Als ob es eines weiteren Beweises noch gebraucht hätte: nur in Dresden harmonierte der Wohnungsbau mit den Einwohnerzahlen. Dazu erklärte der Hauptgeschäftsführer des Bauindustrieverbandes Sachsen/Sachsen-Anhalt e.V., Dr.

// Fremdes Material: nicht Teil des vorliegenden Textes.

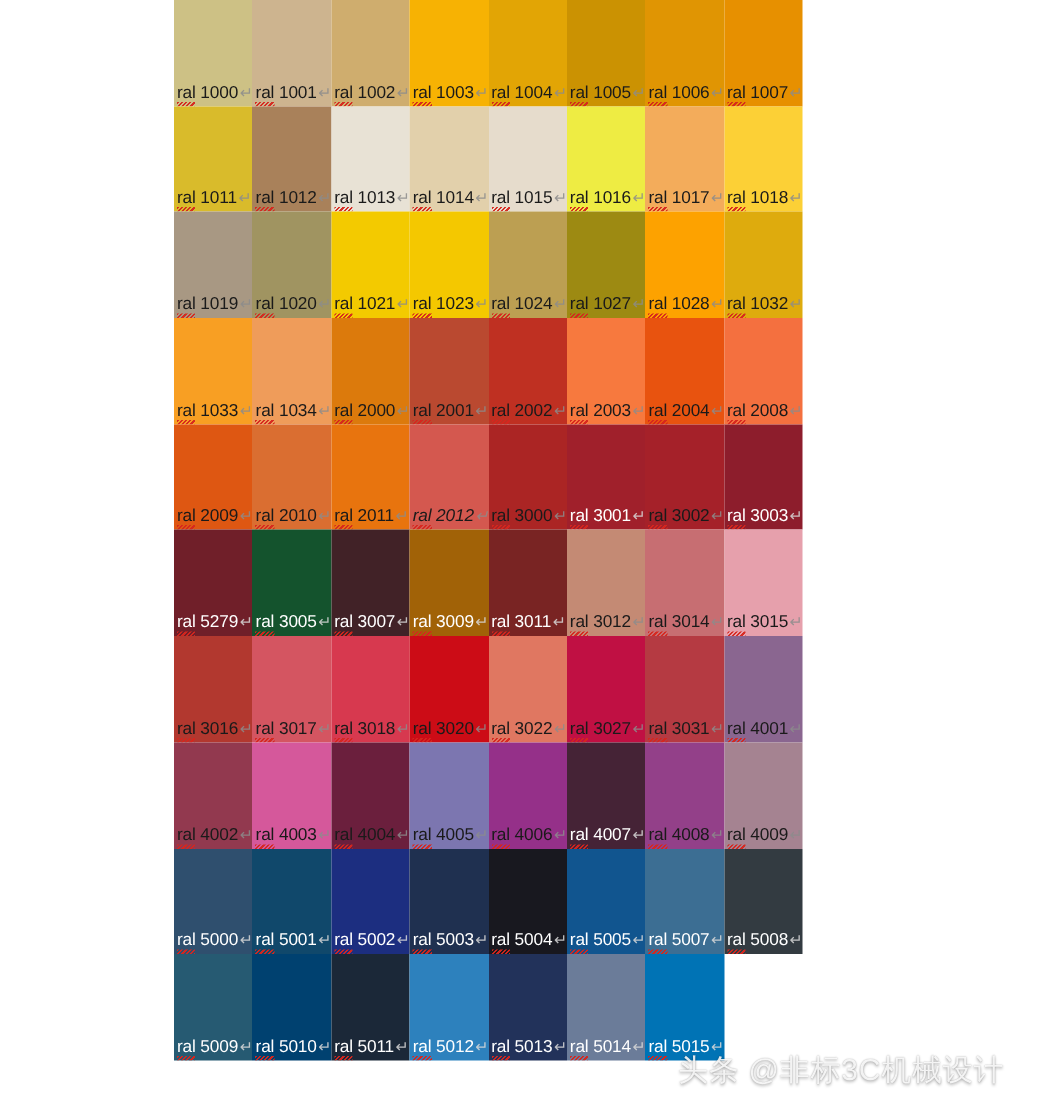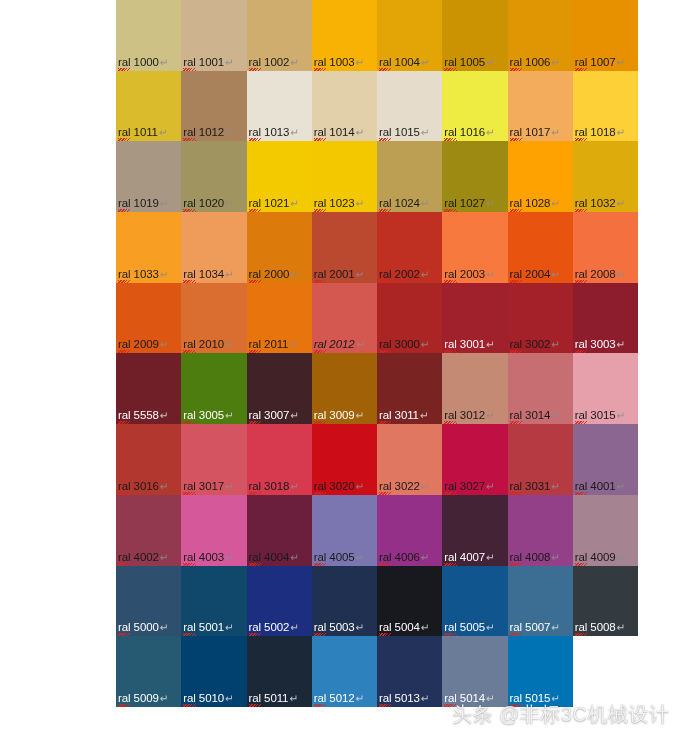"ral 1000↵" #swatch-grid { width: 522px -> 419px }
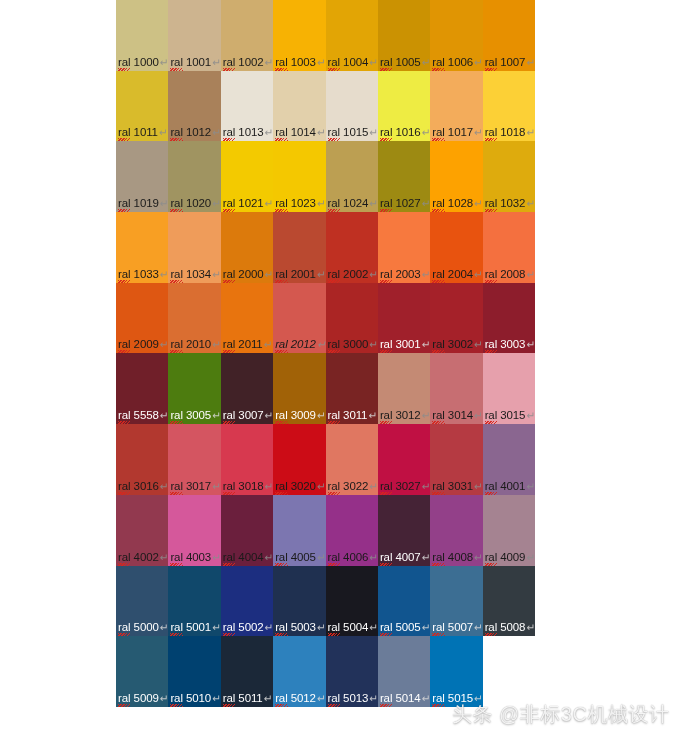"5558" span.num { text: 5558 -> 5279 }
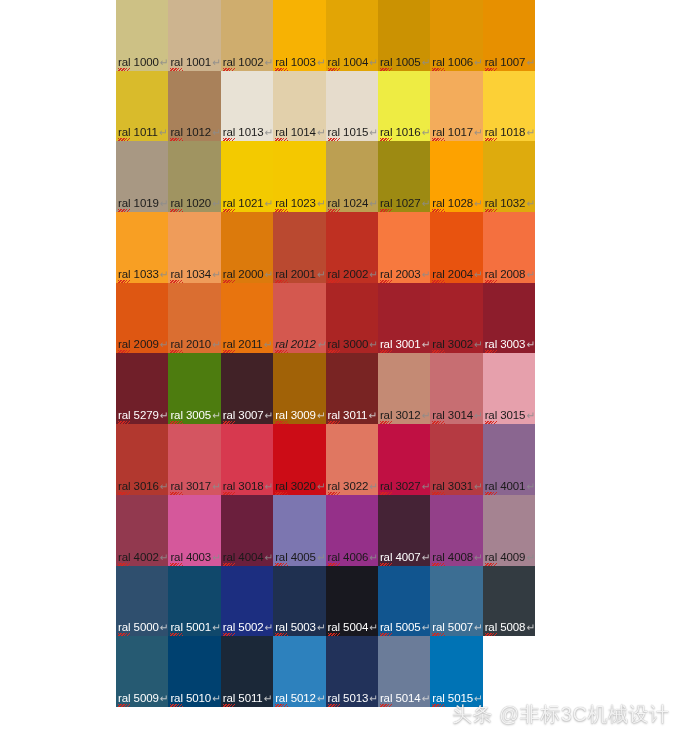"ral 3005↵" div.swatch { background: #4d7c0f -> #14532d }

Robert Momberg: „Die Entwicklung des Wohnungsbaus verlief 2016 in den sächsischen Metropolen höchst unterschiedlich und mit Ausnahme von Dresden deutlich am Bedarf vorbei.

Im Jahr 2016 entstanden in Dresden 4.167 Wohnungen – ein Plus von 68,7% im Vergleich zum Vorjahr –, während Chemnitz mit 306 (-28,2%) und Leipzig mit 915 (-8,4%) weniger Wohnungen auf den Markt kamen. „Bedanken muss man sich bei allen privaten Bauherren und Genossenschaften“, betont Stefan Vogel, Sozial- und Wohnungspolitischer Sprecher der AfD-Fraktion im Dresdner Stadtrat, und fügt an: „Die Dresdner AfD-Fraktion unterstützt auch weiterhin die Bemühungen um schnellere Genehmigungs-prozesse und bessere Rahmenbedingungen beim – auch sozialen – Wohnungsbau.

Auf die seit 2015 von der rot-rot-grünen Stadtratsmehrheit versprochenen „WOBA2.0“-Wohnungen wird derweil weiter gewartet: „Wo bleiben die geplanten 800 neuen Wohnungen der innovativen kommunalen WOBA 2.0, die der Dresdner Bevölkerung immer von linker Seite versprochen werden?“ fragt Stefan Vogel. Diese sollten „schnell“ gebaut werden, wie eine Stadtratsvorlage vollmundig suggerierte. Stefan Vogel empfiehlt allen Bürgern bei kommenden Wahlen ganz genau zu prüfen, wo diese ihr Kreuz setzen – bestimmt nicht bei denen, die nachweisen: Versprochen – gebrochen!